Who wouldn’t be drawn in by this headline: Breast Cancer Risk Slashed by Hormone-Blocking Pill, Study Shows. But as is so often the case, the headline doesn’t tell the whole story.

As you’ve probably seen, the media have been reporting findings from the MAP.3 (mammary prevention-3) trial that were presented this week at the American Society of Clinical Oncology meeting in Chicago and simultaneously published in the New England Journal of Medicine.

The trial followed more than 4,500 women over a five-year period. To enroll in the study, a woman had to be 35 years of age or older, post-menopausal, and at increased risk of developing breast cancer because of her age (60 or over) or Gail risk score or because she had previously been diagnosed with atypical hyperplasia, or lobular carcinoma in situ (LCIS), or ductal carcinoma in situ (DCIS) that was treated with a mastectomy. The trial was not open to women who were known to have a BRCA1 or BRCA2 mutation.
Half of the women were randomized to the group that received the aromatase inhibitor exemestane (brand name Aromasin). The other half received a placebo. At a median follow-up of three years, the researchers found that the group of women receiving exemestane had a 65 percent reduction in invasive cancers.

That sounds impressive, but this is what it means in real numbers: There were 11 invasive cancers that developed in the 2285 women who were given exemestane, compared to 32 in the 2275 women who took the placebo. This means the drug prevented 21 cancers. In addition, fewer cases of DCIS, LCIS, and atypical hyperplasia were found in the group receiving exemestane: there were 9 diagnoses of DCIS in the exemestane group compared to 14 in the placebo group, and there were 4 cases of atypical hyperplasia and LCIS in the exemestane group compared with 11 in the placebo group.

MAP.3 is the first randomized trial to report on the use of an aromatase inhibitor for breast cancer risk reduction. While I applaud the focus on prevention, I am not sure exemestane is the answer we have been looking for. First of all, this drug can only be used in postmenopausal women. (Only postmenopausal women can use an aromatase inhibitor. That’s because postmenopausal women get most of their estrogen from the conversion of androgens into estrogen by the aromatase enzyme, while premenopausal women get most of their estrogen directly from their ovaries.)
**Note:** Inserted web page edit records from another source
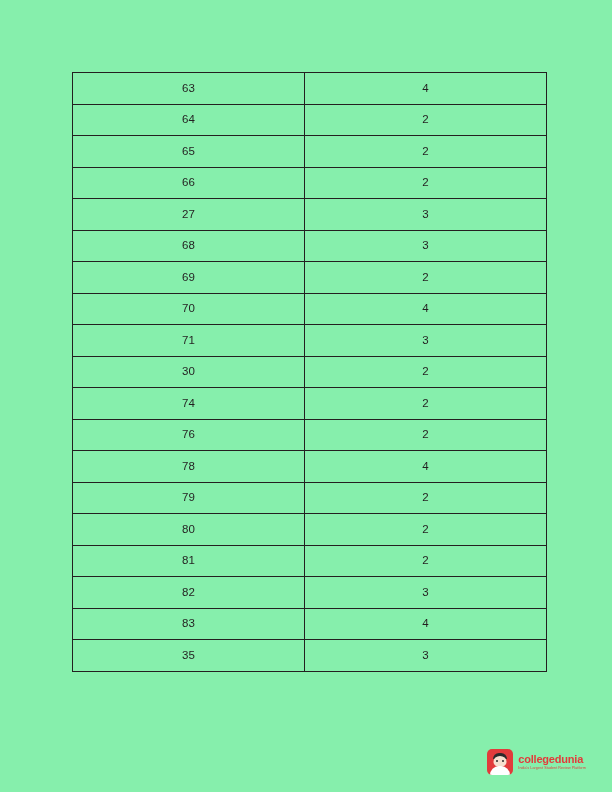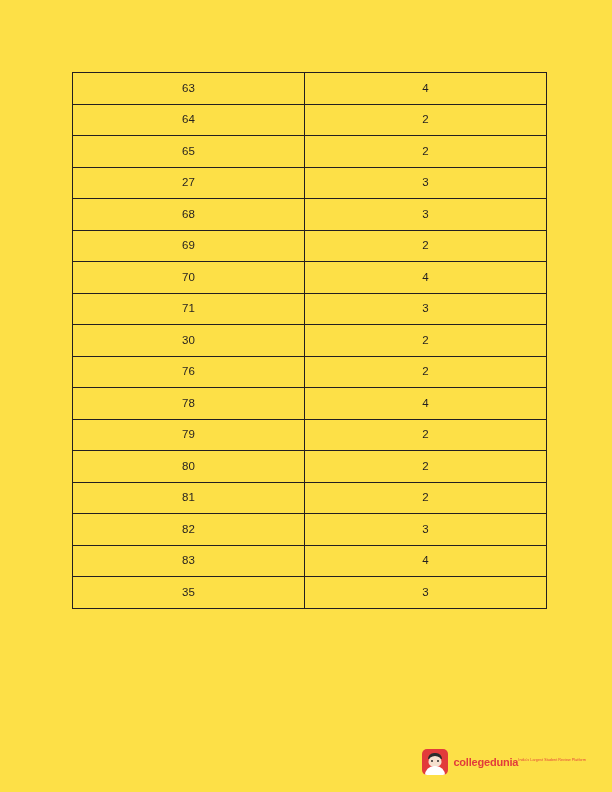"63" .page { background: #fde047 -> #86efac }
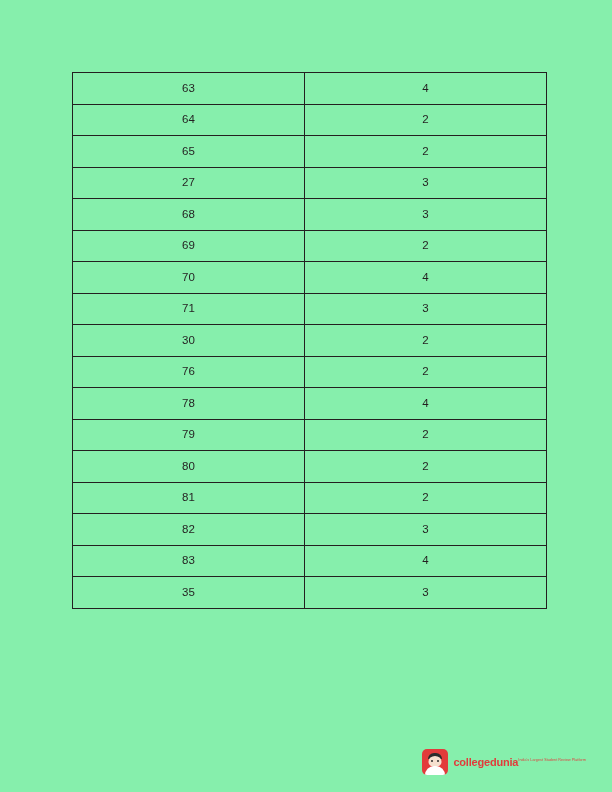"66" tr { html: none -> <tr> <td>66</td> <td>2</td> </tr> }
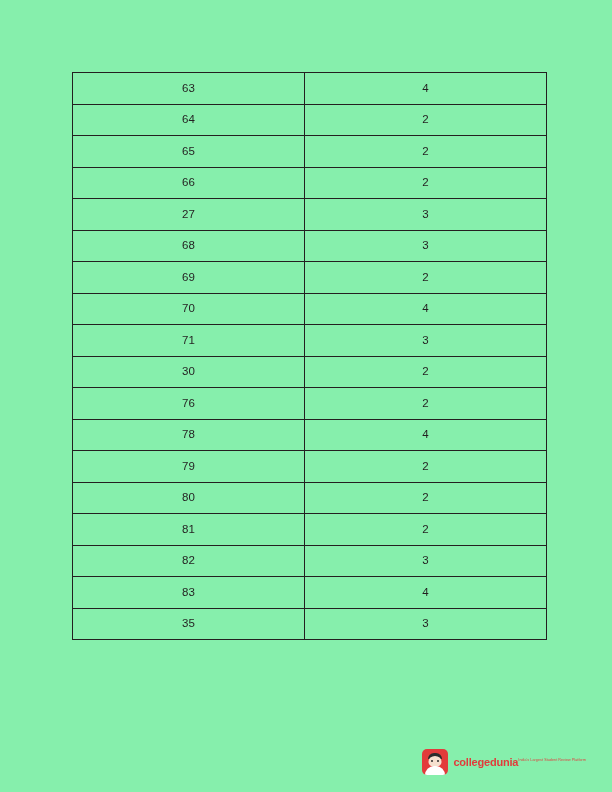"74" tr { html: none -> <tr> <td>74</td> <td>2</td> </tr> }
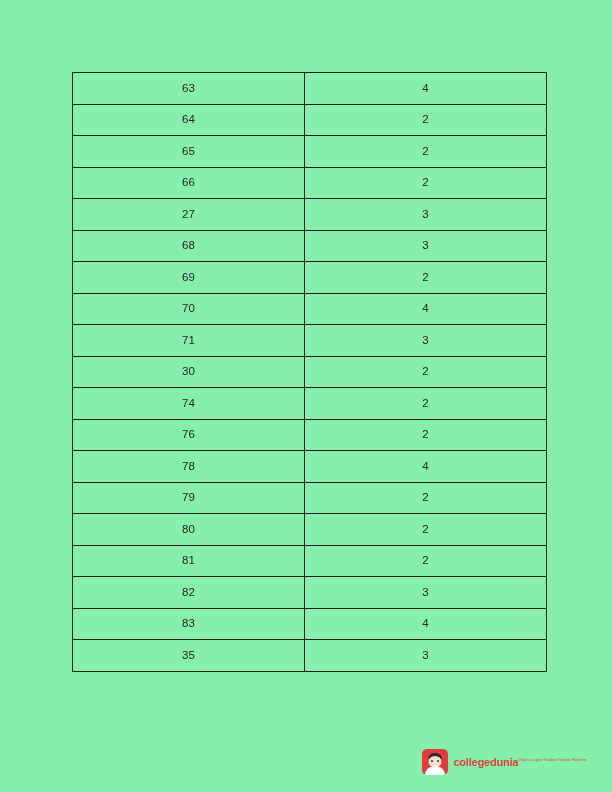"collegedunia" .wm-text { flex-direction: row -> column }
Furthermore, most of the cancers prevented were the so-called “good” ones–invasive and noninvasive (DCIS) that are estrogen receptor (ER)-positive, HER2-negative, and node negative. These tend to be more common in postmenopausal women and have a good prognosis.

In addition, the discussion about side effects—in the article, and by the media—are a bit misleading. It is true that exemestane does not have the same side effects as tamoxifen which has a different mechanism of action. But because aromatase inhibitors like exemestane blocks estrogen production throughout the body, they have their own side effects, such as arthritis and joint pain, hot flashes, sexual problems, fatigue, and insomnia. These were dismissed as not serious, but it should be noted that one-third of the women on exemestane stopped taking it during the three years of the study. There was some bone loss as well but no increase in fractures. This is not surprising, since the median time women were studied was three years, and the median age of the participants was 62, which is before the major risk for fracture develops.

It also is not known how long women would need to take exemestane to benefit. There is some suggestion from the cancer data that the protective effect might persist after the drug has been stopped, but I wonder if doctors and patients will be willing to test that hypothesis.

Currently, two drugs are FDA-approved for breast cancer prevention in high-risk women, tamoxifen and raloxifene. (Tamoxifen has been used as a breast cancer treatment for decades. Raloxifene is not used to treat breast cancer.) Studies have shown that these drugs also reduce breast cancer risk, but with no change in the mortality of the disease. This will most likely be true for exemestane as well. Also, as the study’s author’s note, many high-risk women have chosen not to take tamoxifen or raloxifene, because they believe the risks from the side effects do not outweigh the benefits. Currently, only about 4 percent of women who are at increased risk for breast cancer have chosen to take either of these drugs.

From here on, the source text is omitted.